WHAT YOU ARE ASKED TO DO: From the material below, please set down exactly the lines starting with the one with "html: <div>ve věku" and going on through the one with "top: 8px ->", without a single picture.

DATASET EXTRACT:
"""
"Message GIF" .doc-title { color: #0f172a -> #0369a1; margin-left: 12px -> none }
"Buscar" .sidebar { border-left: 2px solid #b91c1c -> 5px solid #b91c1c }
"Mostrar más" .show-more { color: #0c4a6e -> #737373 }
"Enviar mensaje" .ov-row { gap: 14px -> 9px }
"""
"""
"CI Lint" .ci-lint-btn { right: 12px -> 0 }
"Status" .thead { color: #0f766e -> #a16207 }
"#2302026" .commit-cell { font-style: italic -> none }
"""
"""
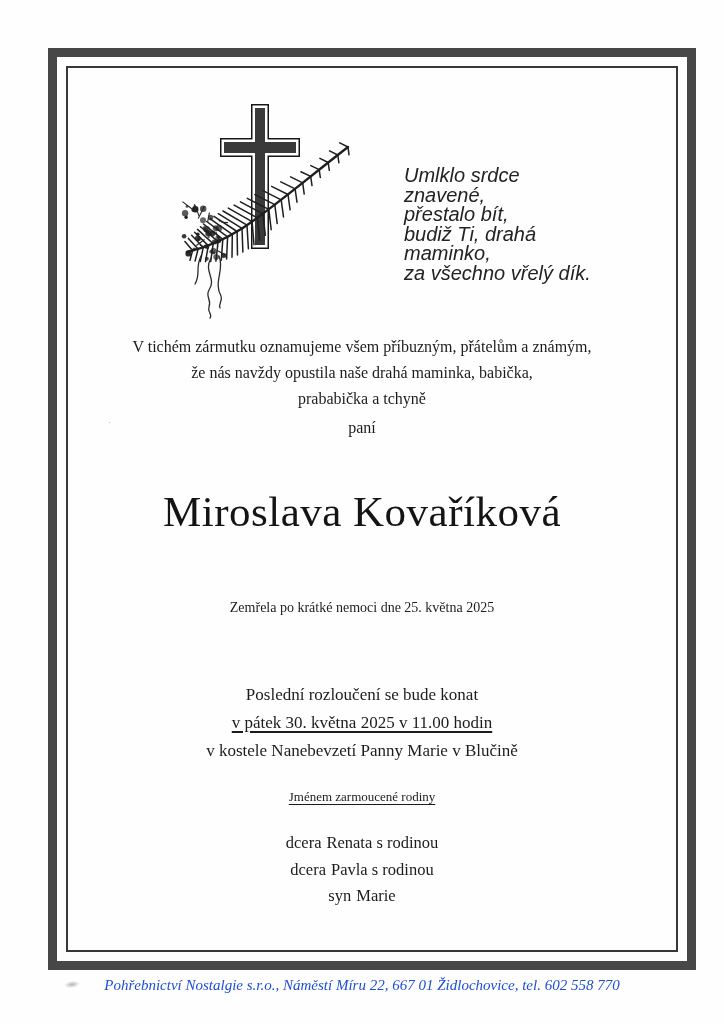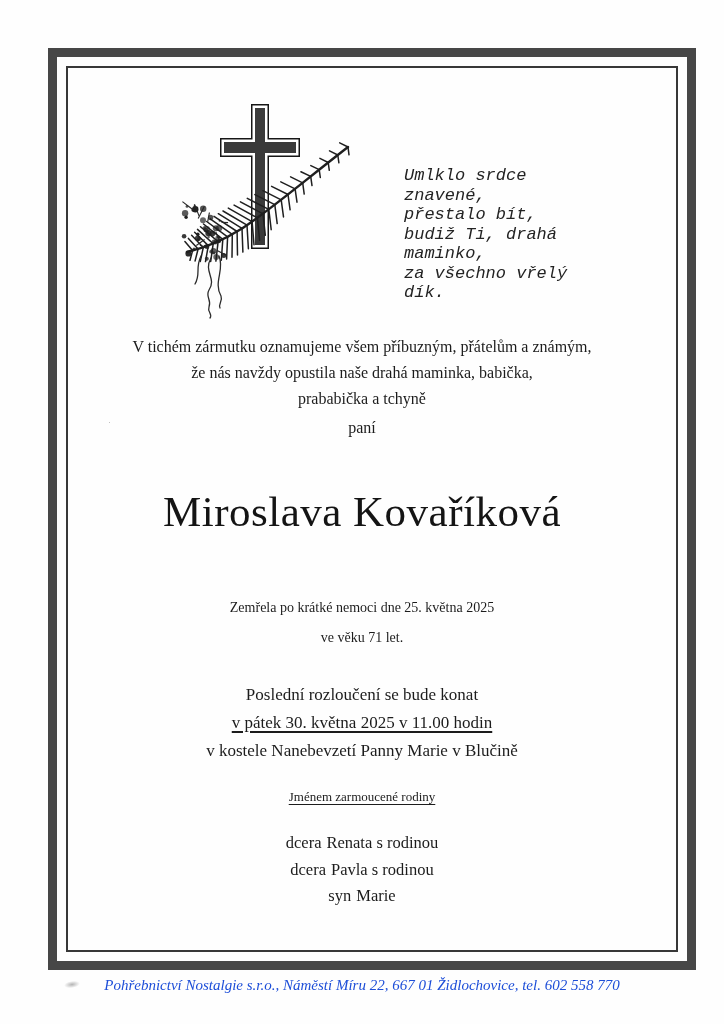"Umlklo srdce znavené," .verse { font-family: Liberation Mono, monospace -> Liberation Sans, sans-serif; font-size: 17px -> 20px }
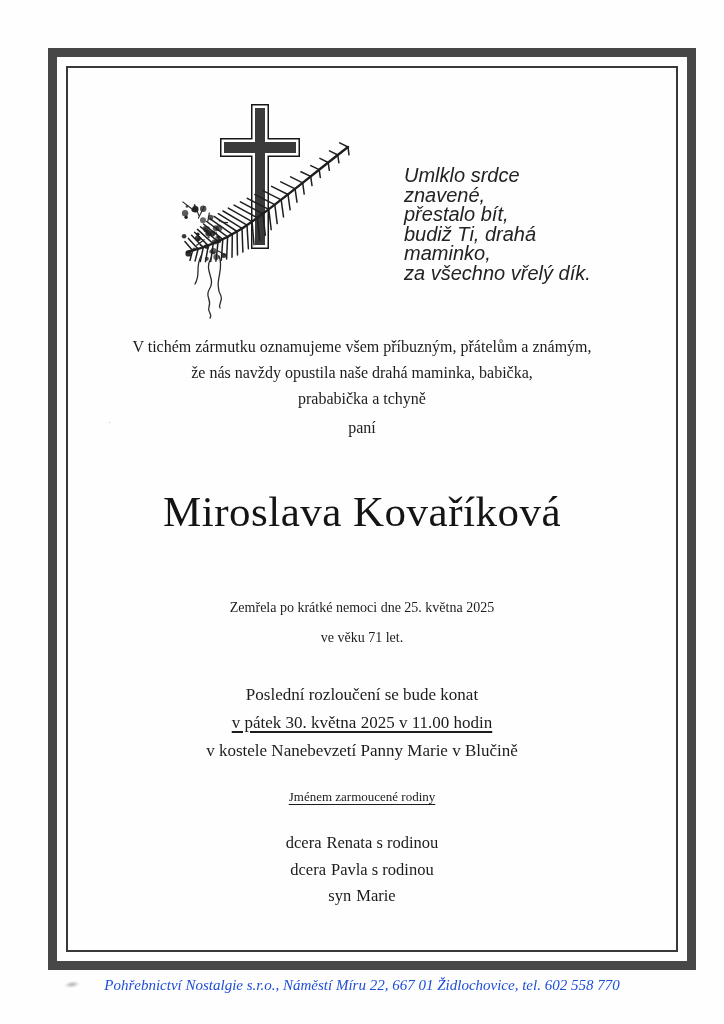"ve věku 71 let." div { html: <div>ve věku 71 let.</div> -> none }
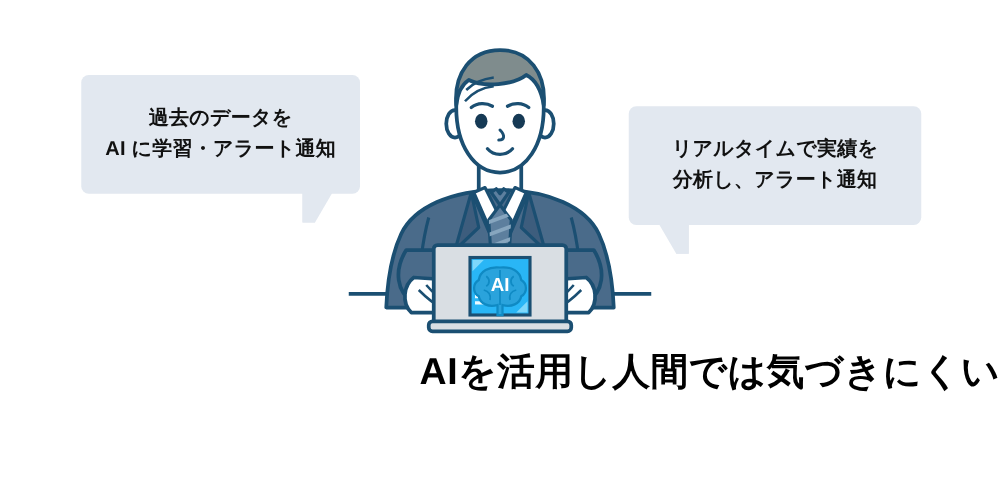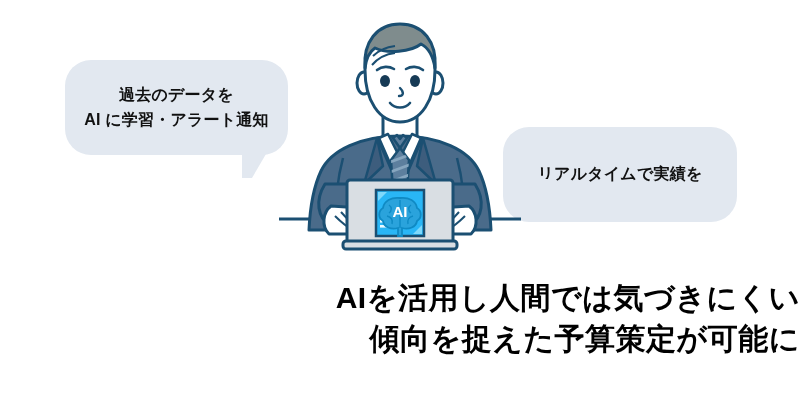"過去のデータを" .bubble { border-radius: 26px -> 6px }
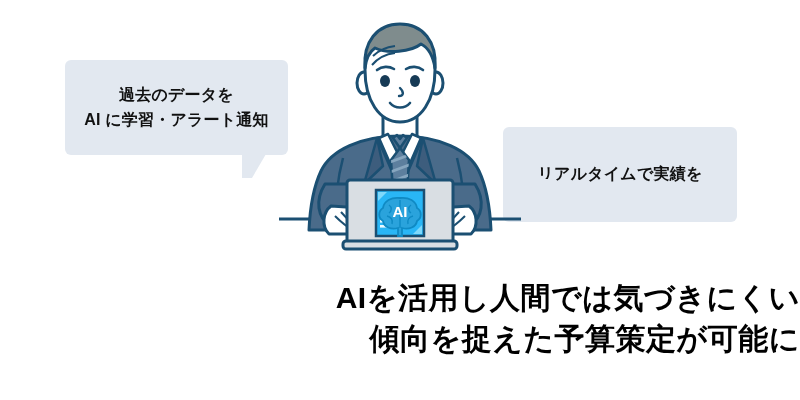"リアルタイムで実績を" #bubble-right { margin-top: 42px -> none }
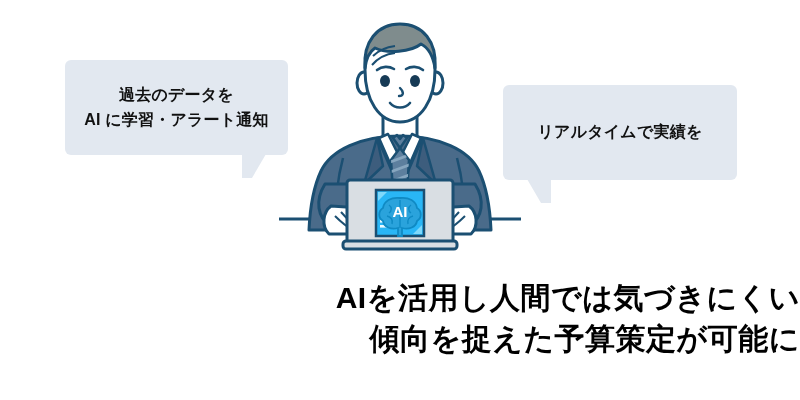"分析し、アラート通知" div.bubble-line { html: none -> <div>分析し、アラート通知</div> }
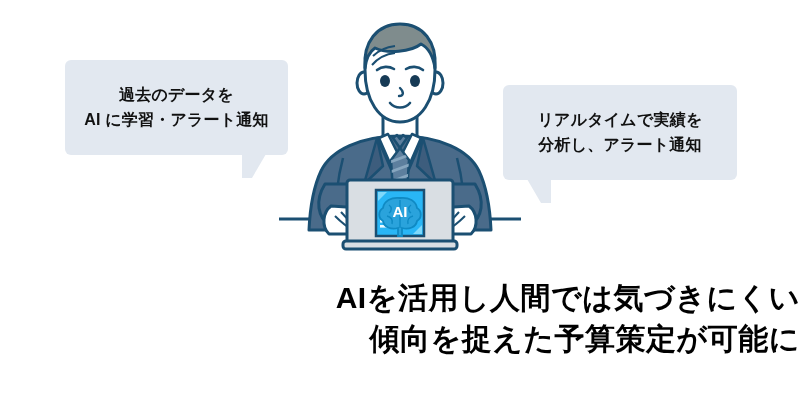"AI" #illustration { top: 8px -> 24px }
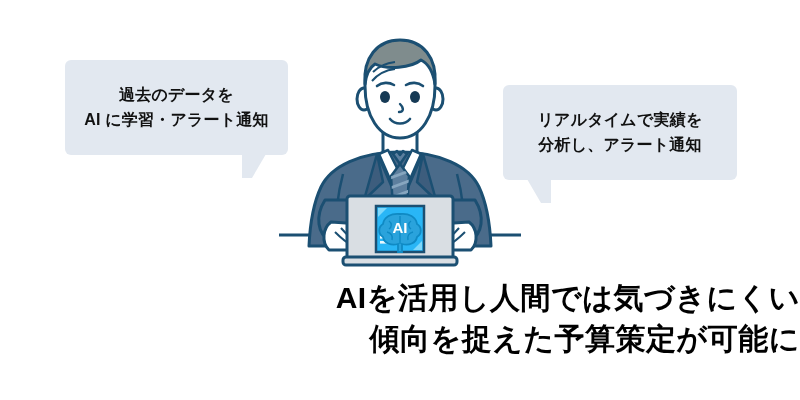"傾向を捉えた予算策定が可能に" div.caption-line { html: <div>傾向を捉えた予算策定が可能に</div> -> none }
"""
ANSWER:
"ve věku 71 let." div { html: <div>ve věku 71 let.</div> -> none }
"過去のデータを" .bubble { border-radius: 26px -> 6px }
"リアルタイムで実績を" #bubble-right { margin-top: 42px -> none }
"分析し、アラート通知" div.bubble-line { html: none -> <div>分析し、アラート通知</div> }
"AI" #illustration { top: 8px -> 24px }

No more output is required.